What to work on
Print the line containing "none -> <div>mono", then every line after it through the end of the material, exactly as written and without pictures.

Materials provided
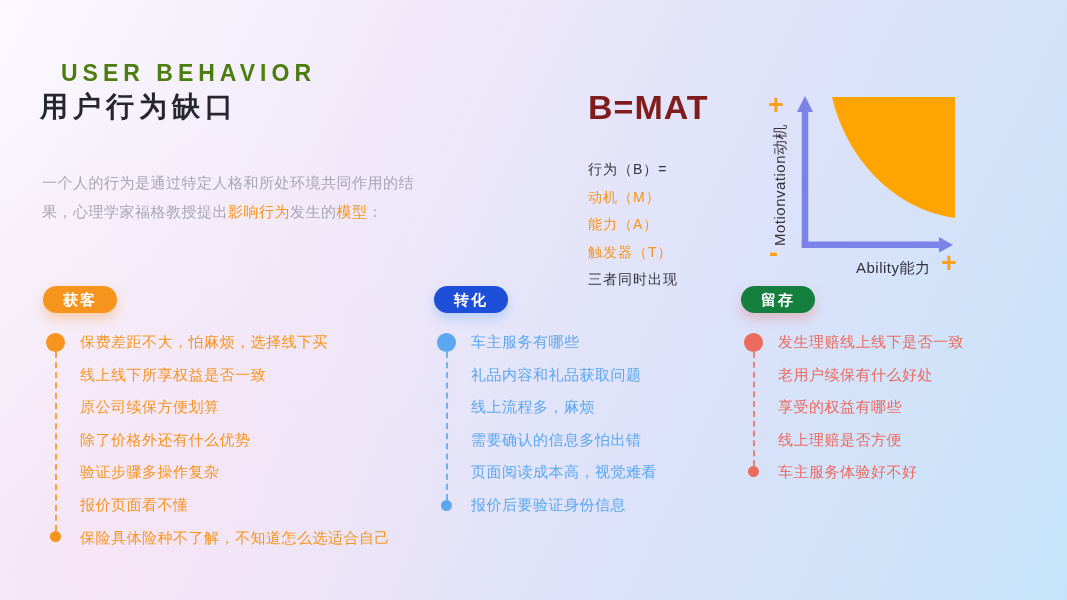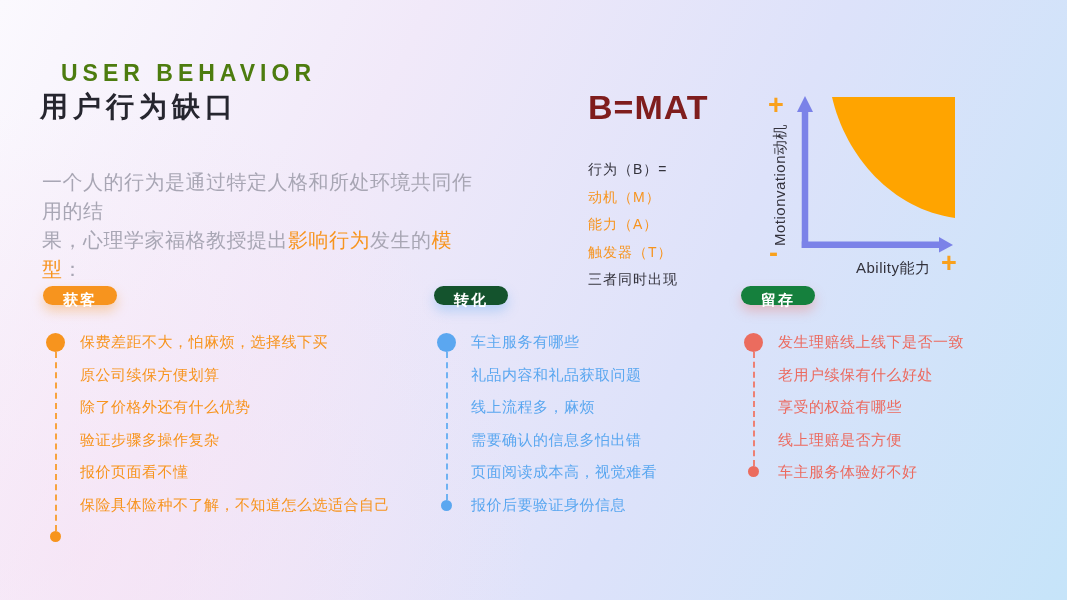"一个人的行为是通过特定人格和所处环境共同作用的结" .intro { font-size: 20px -> 15px }
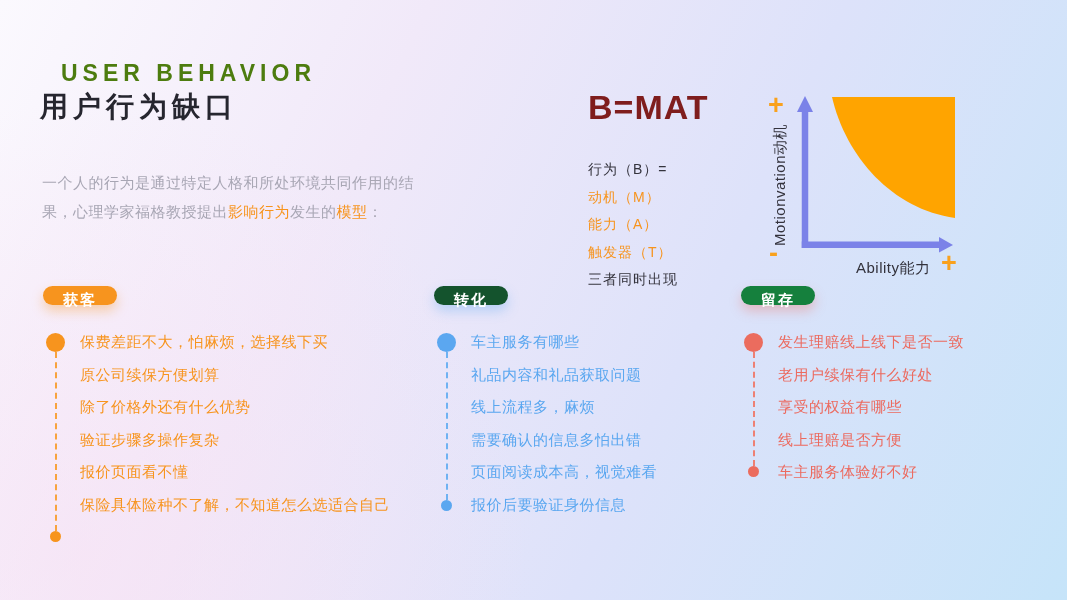"获客" .badge { height: 19px -> 27px }
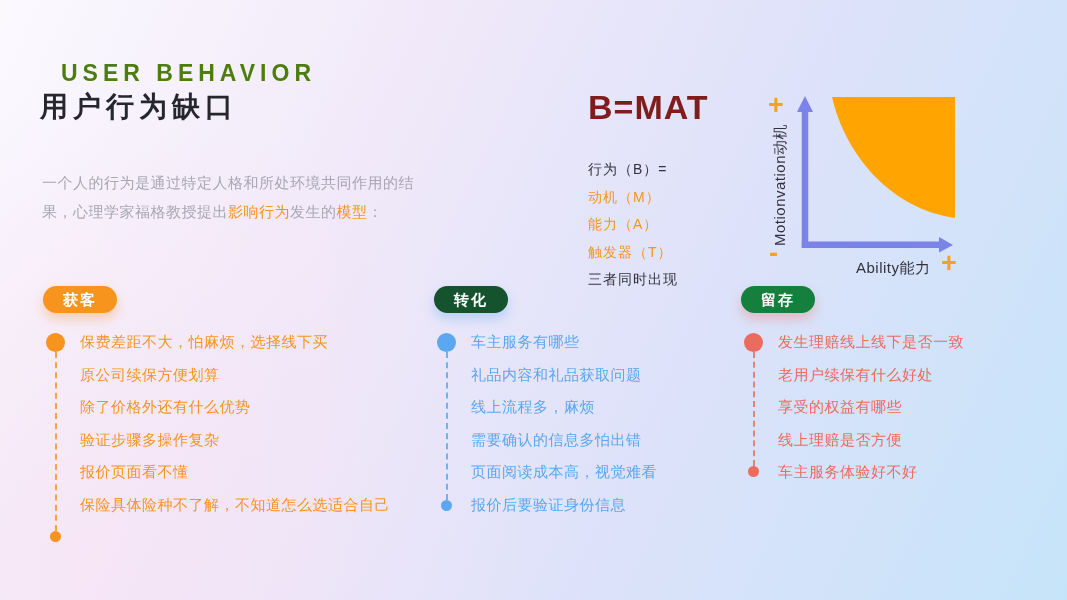"转化" .col-2 .badge { background: #14532d -> #1d4ed8 }
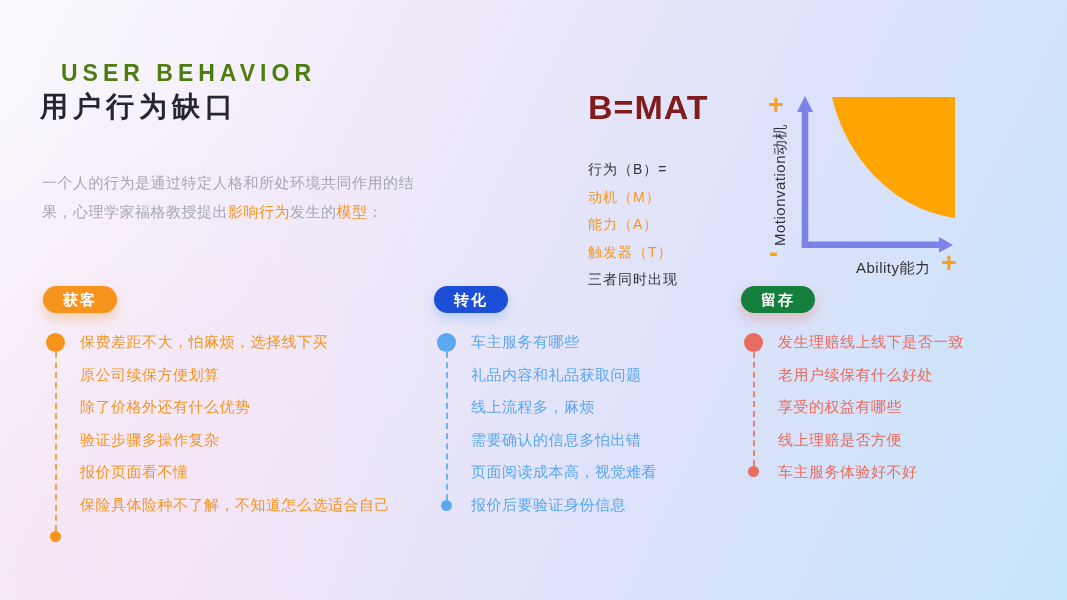"线上线下所享权益是否一致" div.list-item { html: none -> <div>线上线下所享权益是否一致</div> }
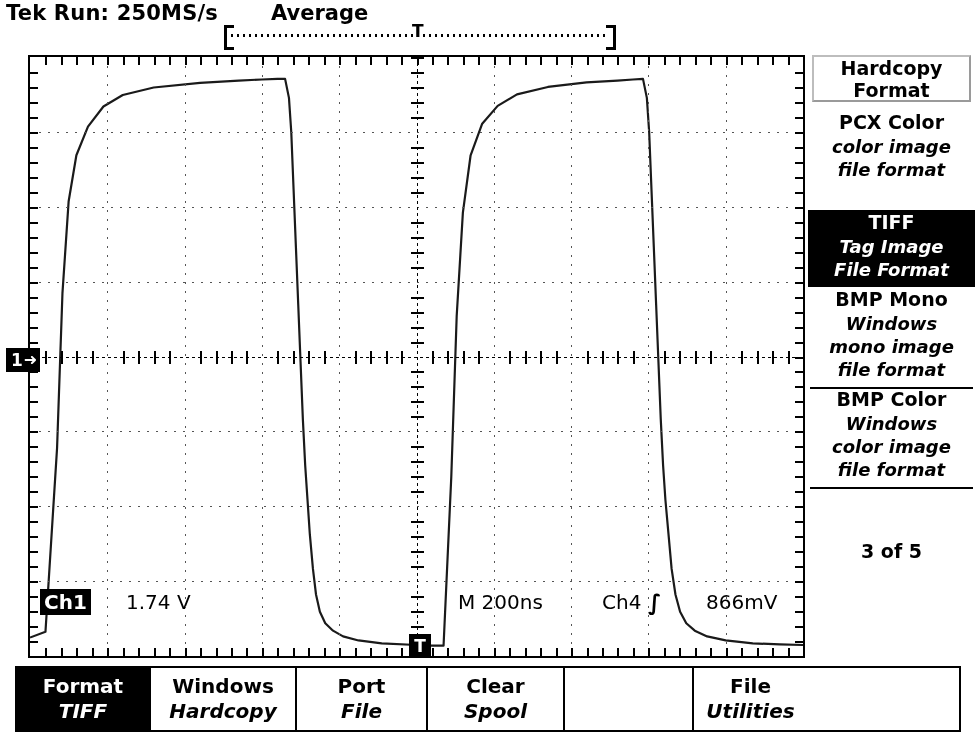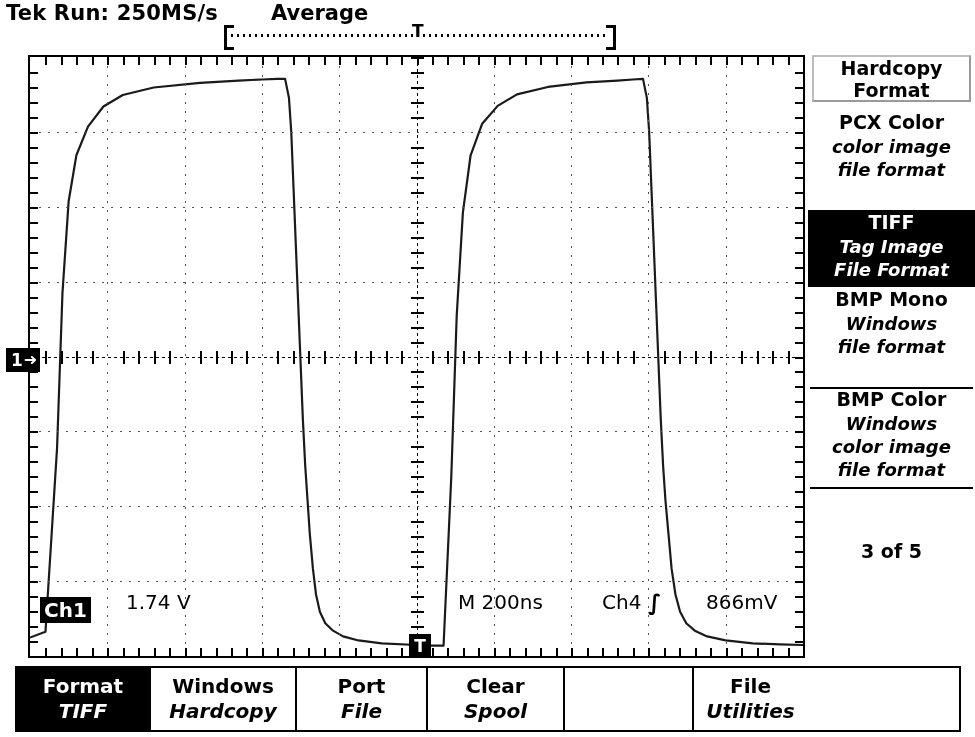"mono image" div.sub { html: none -> <div>mono image</div> }
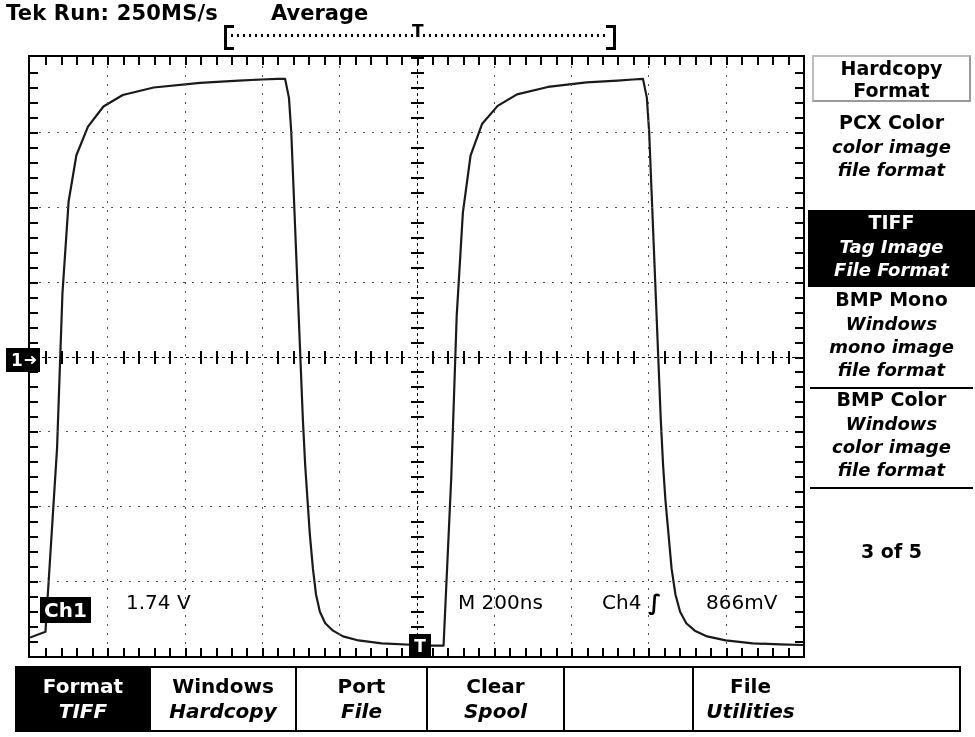"Ch1" .ro.inv { top: 12px -> 4px }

Answer
"mono image" div.sub { html: none -> <div>mono image</div> }
"Ch1" .ro.inv { top: 12px -> 4px }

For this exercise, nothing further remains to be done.